Snapchat? Best MOMCHAT Ever! (Relatively Speaking)

 

by Jasu Hu
by Jasu Hu

 

KATHARINA: Where did you study all this goodly speech?

PETRUCHIO: It is extempore, from my mother-wit.

KATHARINA: A witty mother! witless else her son.

TAMING OF THE SHREW

 

Would you like to conduct better convo with your relatives?

Who wouldn’t! Conversations with a parent can be so fraught.

And here’s one reason why: Mothers make up words all the time. How do they do that? And how can you keep up with them? Either they get them brand new hot-off-the-pusses of their babies and keep a journal, or they stole them or I don’t know where they got them.

For instance, my mom always hated us kids sitting around doing nothing. Why are you sitting around like a bump on a log? Good gravy! Criminently!

Right there are three things at least I never understood. No wonder I was raised up so screwed up. Years before drones, heat-seeking mom missiles left me under a barrage of zingers.

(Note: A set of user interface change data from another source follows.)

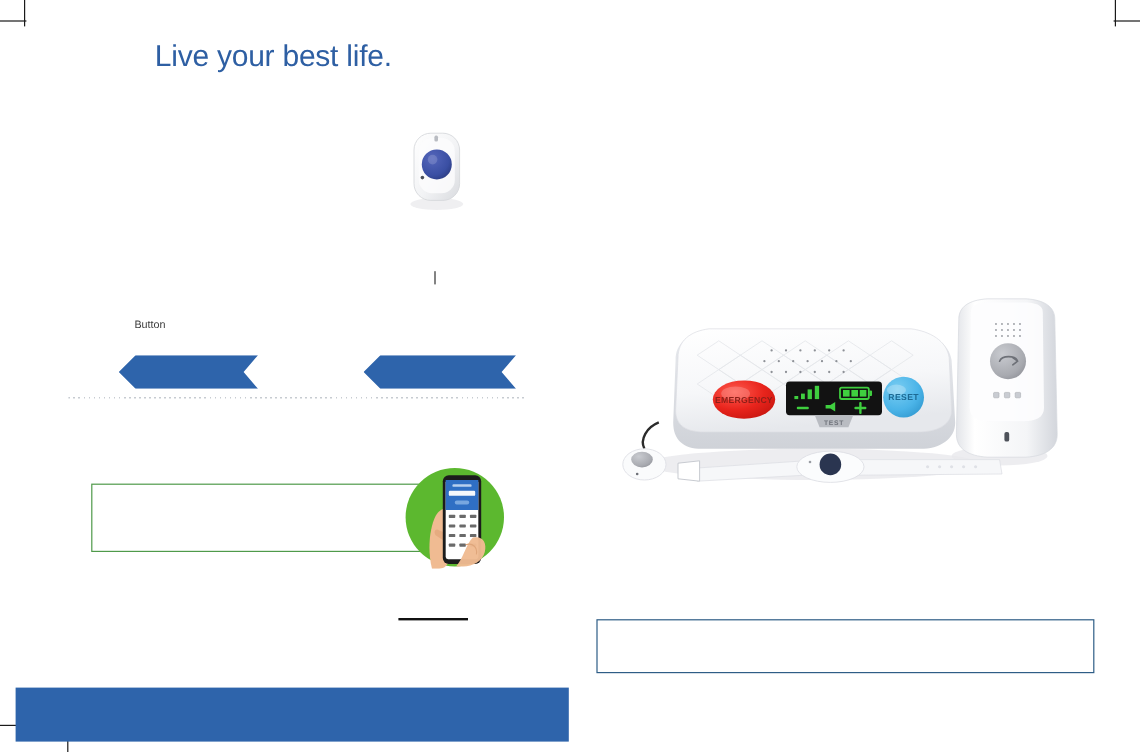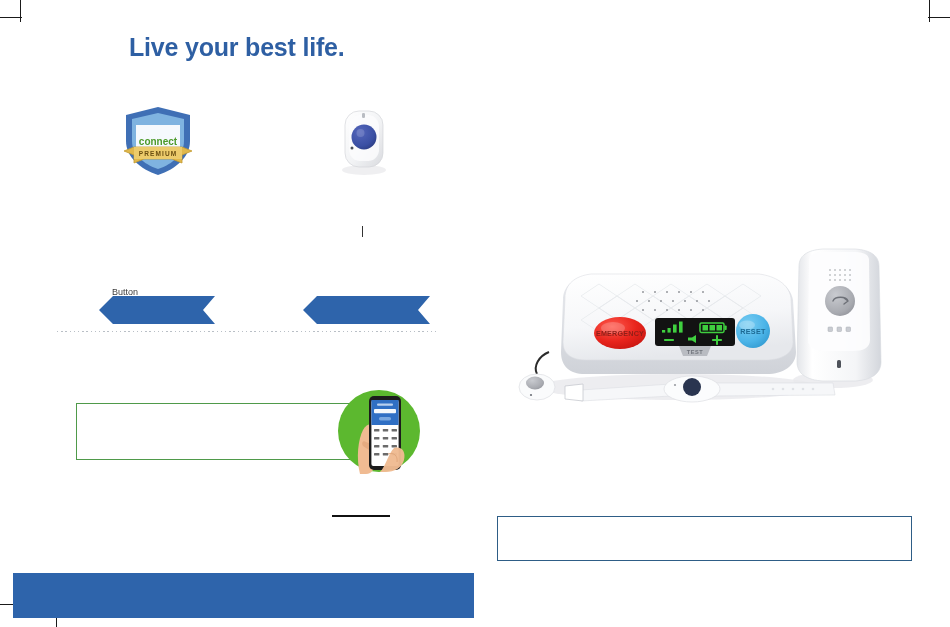--- a/index.html
+++ b/index.html
@@ -16,42 +16,41 @@
   .abs{position:absolute;}
 
   
   .crop{position:absolute;background:#1a1a1a;}
   .crop.v{width:1px;height:22px;}
   .crop.h{height:1px;width:22px;}
 
   
   #headline{
     left:129px;top:33px;
-    font-size:25px;font-weight:bold;
+    font-size:25px;font-weight:normal;
     color:#2e5fa3;
     letter-spacing:-0.2px;
     white-space:nowrap;
   }
 
   
   #badge{left:120px;top:105px;width:76px;height:72px;}
   #badge svg{display:block;}
 
   
   #pendant-device{left:336px;top:107px;width:56px;height:70px;}
 
   
   #caret-tick{left:362px;top:226px;width:1px;height:11px;background:#333;}
 
   
   #button-label{
     left:112px;top:265px;
     font-size:9px;color:#3c3c3c;
     white-space:nowrap;
-    margin-top:22px;
   }
 
   
   .chevron{height:28px;}
   #chevron-left{left:99px;top:296px;width:116px;}
   #chevron-right{left:303px;top:296px;width:127px;}
   .chevron svg{display:block;width:100%;height:100%;}
 
   
   #dotted-rule{
@@ -98,31 +97,20 @@
 
   <div class="crop v abs" style="left:20px;top:0;"></div>
   <div class="crop h abs" style="left:0;top:17px;"></div>
   <div class="crop v abs" style="left:929px;top:0;"></div>
   <div class="crop h abs" style="left:928px;top:17px;"></div>
   <div class="crop h abs" style="left:0;top:604px;"></div>
   <div class="crop v abs" style="left:56px;top:605px;"></div>
 
   <div class="abs" id="headline">Live your best life.</div>
 
-  <div class="abs" id="badge">
-    <svg viewBox="0 0 76 72" width="76" height="72" aria-hidden="true">
-      <path d="M38 2 L70 10 L70 36 C70 52 56 64 38 70 C20 64 6 52 6 36 L6 10 Z" fill="#3f6fb5"></path>
-      <path d="M38 8 L64 14 L64 36 C64 49 53 59 38 64 C23 59 12 49 12 36 L12 14 Z" fill="#7fb3e0"></path>
-      <rect x="16" y="20" width="44" height="26" fill="#ffffff" opacity="0.92"></rect>
-      <text x="38" y="40" text-anchor="middle" font-family="Liberation Sans, sans-serif" font-size="10" font-weight="bold" fill="#4c9a2a">connect</text>
-      <path d="M4 46 L14 42 L62 42 L72 46 L62 50 L62 58 L52 54 L24 54 L14 58 L14 50 Z" fill="#e0b84c" stroke="#c49a2e" stroke-width="0.8"></path>
-      <path d="M14 42 L62 42 L62 54 L14 54 Z" fill="#eccb6b"></path>
-      <text x="38" y="51" text-anchor="middle" font-family="Liberation Sans, sans-serif" font-size="6.5" font-weight="bold" letter-spacing="1.1" fill="#6b4f12">PREMIUM</text>
-    </svg>
-  </div>
 
   <div class="abs" id="pendant-device">
     <svg viewBox="0 0 56 70" width="56" height="70" aria-hidden="true">
       <defs>
         <linearGradient id="pendGrad" x1="0" y1="0" x2="1" y2="1">
           <stop offset="0%" stop-color="#ffffff"></stop>
           <stop offset="55%" stop-color="#f2f3f5"></stop>
           <stop offset="100%" stop-color="#d9dbdf"></stop>
         </linearGradient>
         <radialGradient id="pendBtn" cx="0.35" cy="0.3" r="0.8">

Fathers are more about mixed messages. “I won’t die until I see you’re successful,” Dad would say. So wait, meaning that if I become a success, then you will die? Nooooo!

“You just gotta have that old confidence!” went another well-wrought Da-da-ism.  Well, um then, how do you get that?

No idea. By contrast, mothers can lead you into the most embarrassing conversations ever.

 

THE TYPING TEST

During one of our best, I was smack in the middle of a typing test in New York City, in the kind of yellowing midtown employment office where 80 wpm w/14 mistakes is kinda lousy, but in the late 1980s could still get me “temp work.”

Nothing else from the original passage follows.